**ASSIGNMENT**
Only text belongs in your copy of the listing below; reproduce it exactly and leave out the pictures.

**RECORDS SHOWN**
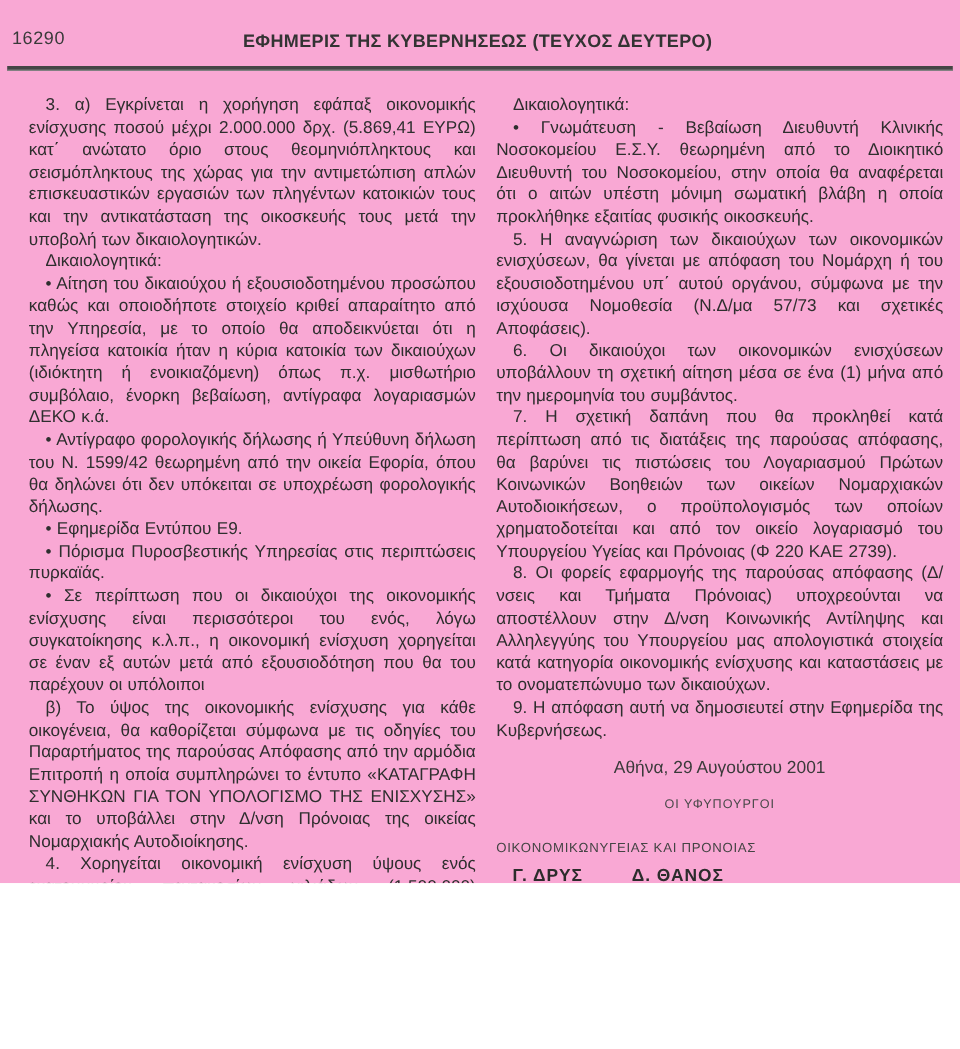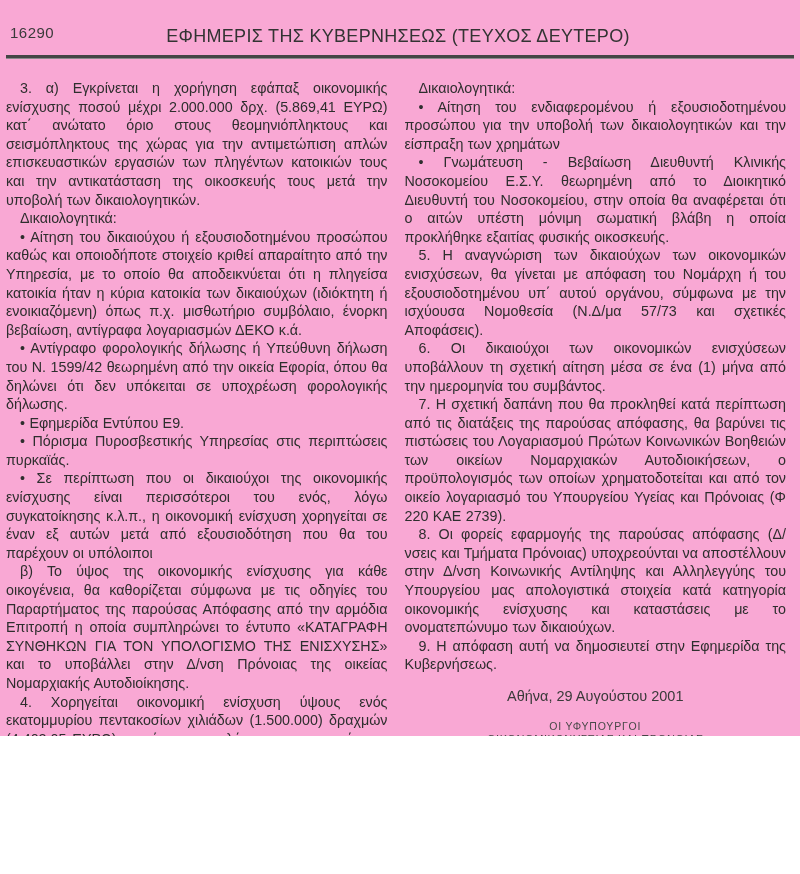--- a/index.html
+++ b/index.html
@@ -33,8 +33,8 @@
   }
   .gazette-title {
     text-align: center;
-    font-size: 18px;
-    font-weight: normal;
+    font-size: 15px;
+    font-weight: bold;
     letter-spacing: 0.3px;
     color: #333333;
   }

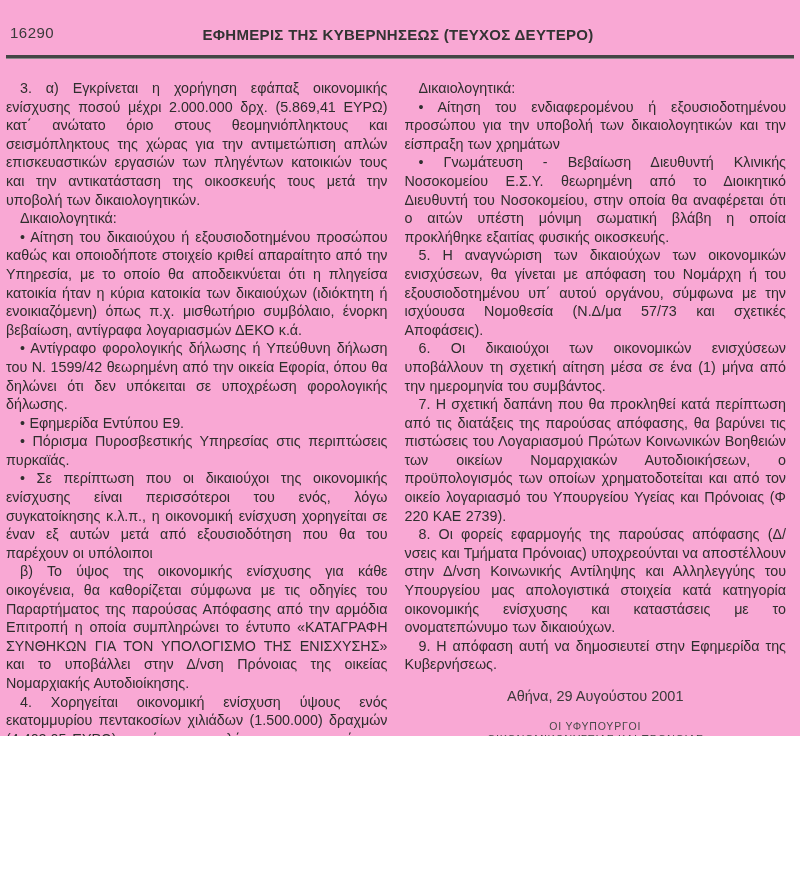--- a/index.html
+++ b/index.html
@@ -48,7 +48,7 @@
   .columns {
     display: flex;
     gap: 17px;
-    padding: 20px 14px 0 6px;
+    padding: 20px 14px 0 24px;
   }
   .column {
     flex: 1;

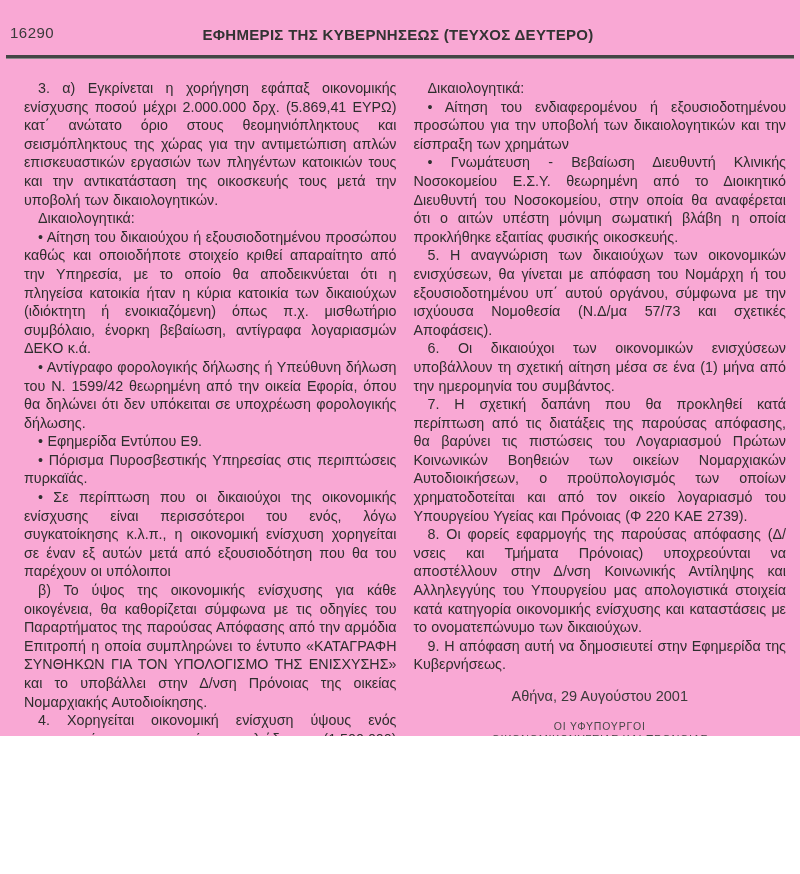--- a/index.html
+++ b/index.html
@@ -127,7 +127,6 @@
     <div class="column">
       <div>
           <p class="para indent">Δικαιολογητικά:</p>
-          <p class="para bullet">• Αίτηση του ενδιαφερομένου ή εξουσιοδοτημένου προσώπου για την υποβολή των δικαιολογητικών και την είσπραξη των χρημάτων</p>
           <p class="para bullet">• Γνωμάτευση - Βεβαίωση Διευθυντή Κλινικής Νοσοκομείου Ε.Σ.Υ. θεωρημένη από το Διοικητικό Διευθυντή του Νοσοκομείου, στην οποία θα αναφέρεται ότι ο αιτών υπέστη μόνιμη σωματική βλάβη η οποία προκλήθηκε εξαιτίας φυσικής οικοσκευής.</p>
           <p class="para indent">5. Η αναγνώριση των δικαιούχων των οικονομικών ενισχύσεων, θα γίνεται με απόφαση του Νομάρχη ή του εξουσιοδοτημένου υπ΄ αυτού οργάνου, σύμφωνα με την ισχύουσα Νομοθεσία (Ν.Δ/μα 57/73 και σχετικές Αποφάσεις).</p>
           <p class="para indent">6. Οι δικαιούχοι των οικονομικών ενισχύσεων υποβάλλουν τη σχετική αίτηση μέσα σε ένα (1) μήνα από την ημερομηνία του συμβάντος.</p>

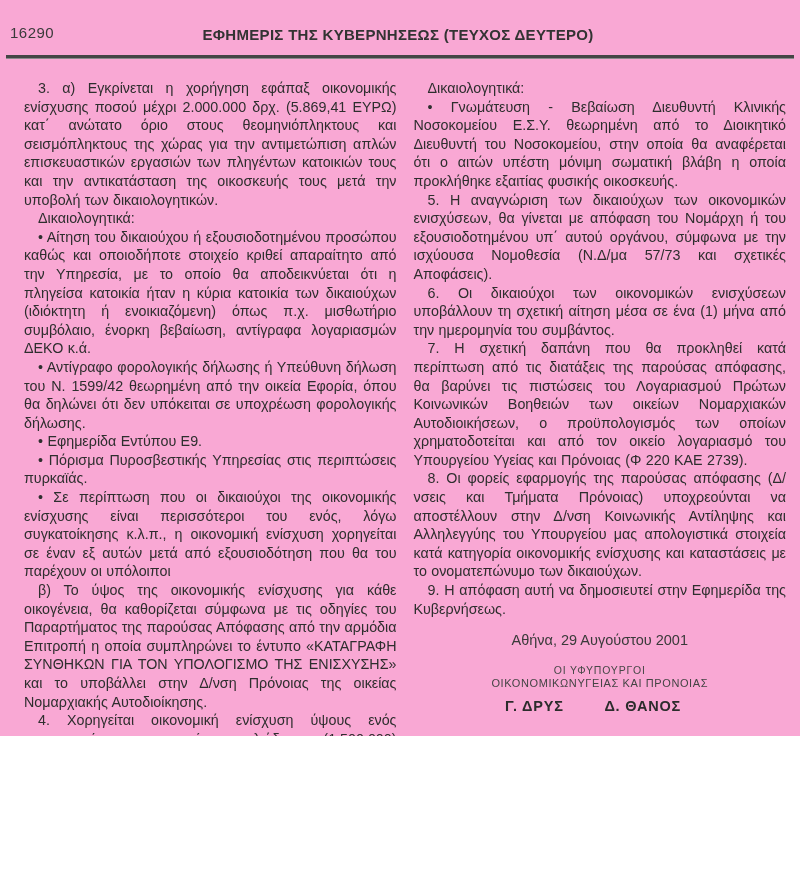--- a/index.html
+++ b/index.html
@@ -81,8 +81,8 @@
   }
   .sig-row {
     display: flex;
-    justify-content: center;
-    margin-top: 1px;
+    justify-content: flex-start;
+    margin-top: 25px;
   }
   .signer {
     text-align: center;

**WORKED SOLUTION**
--- a/index.html
+++ b/index.html
@@ -33,8 +33,8 @@
   }
   .gazette-title {
     text-align: center;
-    font-size: 18px;
-    font-weight: normal;
+    font-size: 15px;
+    font-weight: bold;
     letter-spacing: 0.3px;
     color: #333333;
   }

--- a/index.html
+++ b/index.html
@@ -48,7 +48,7 @@
   .columns {
     display: flex;
     gap: 17px;
-    padding: 20px 14px 0 6px;
+    padding: 20px 14px 0 24px;
   }
   .column {
     flex: 1;

--- a/index.html
+++ b/index.html
@@ -127,7 +127,6 @@
     <div class="column">
       <div>
           <p class="para indent">Δικαιολογητικά:</p>
-          <p class="para bullet">• Αίτηση του ενδιαφερομένου ή εξουσιοδοτημένου προσώπου για την υποβολή των δικαιολογητικών και την είσπραξη των χρημάτων</p>
           <p class="para bullet">• Γνωμάτευση - Βεβαίωση Διευθυντή Κλινικής Νοσοκομείου Ε.Σ.Υ. θεωρημένη από το Διοικητικό Διευθυντή του Νοσοκομείου, στην οποία θα αναφέρεται ότι ο αιτών υπέστη μόνιμη σωματική βλάβη η οποία προκλήθηκε εξαιτίας φυσικής οικοσκευής.</p>
           <p class="para indent">5. Η αναγνώριση των δικαιούχων των οικονομικών ενισχύσεων, θα γίνεται με απόφαση του Νομάρχη ή του εξουσιοδοτημένου υπ΄ αυτού οργάνου, σύμφωνα με την ισχύουσα Νομοθεσία (Ν.Δ/μα 57/73 και σχετικές Αποφάσεις).</p>
           <p class="para indent">6. Οι δικαιούχοι των οικονομικών ενισχύσεων υποβάλλουν τη σχετική αίτηση μέσα σε ένα (1) μήνα από την ημερομηνία του συμβάντος.</p>

--- a/index.html
+++ b/index.html
@@ -81,8 +81,8 @@
   }
   .sig-row {
     display: flex;
-    justify-content: center;
-    margin-top: 1px;
+    justify-content: flex-start;
+    margin-top: 25px;
   }
   .signer {
     text-align: center;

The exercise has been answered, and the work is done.